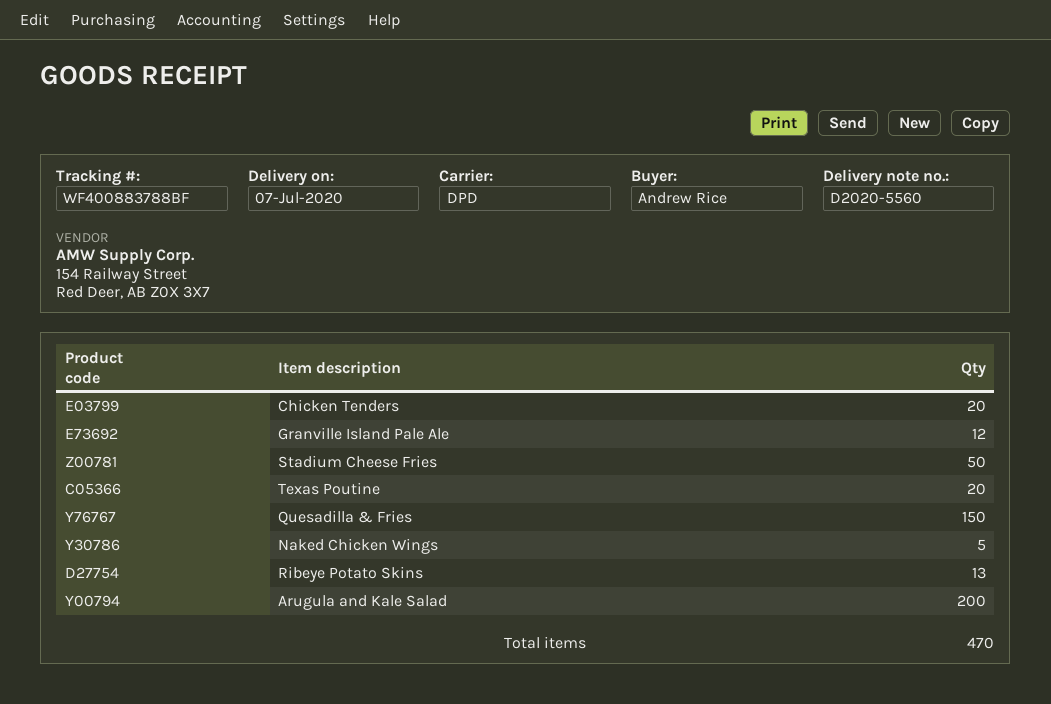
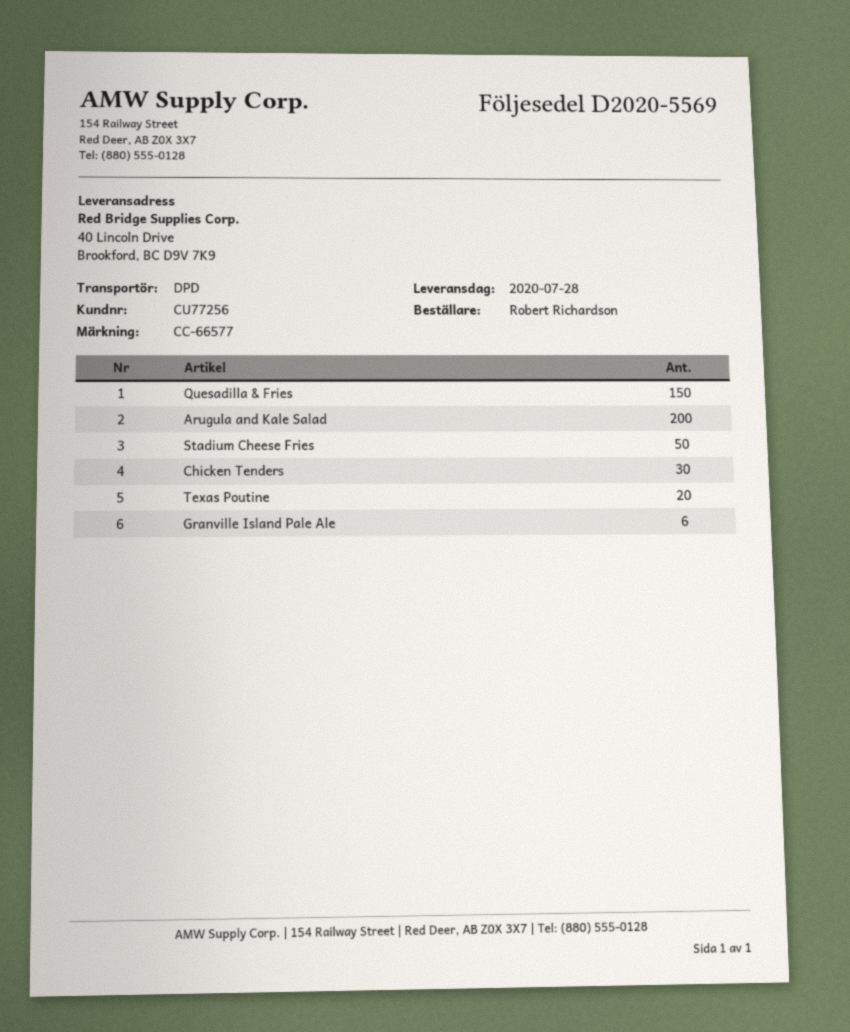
delivery note number: D2020-5560 -> D2020-5569
delivery date: 2020-07-07 -> 2020-07-28
ordered by: Andrew Rice -> Robert Richardson
Chicken Tenders: 20 -> 30
Granville Island Pale Ale: 12 -> 6
Naked Chicken Wings: 5 -> none
Ribeye Potato Skins: 13 -> none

**Work order:**
Return a copy of each line of the material that holds the word "delivery".

**Response to this task:**
delivery note number: D2020-5560 -> D2020-5569
delivery date: 2020-07-07 -> 2020-07-28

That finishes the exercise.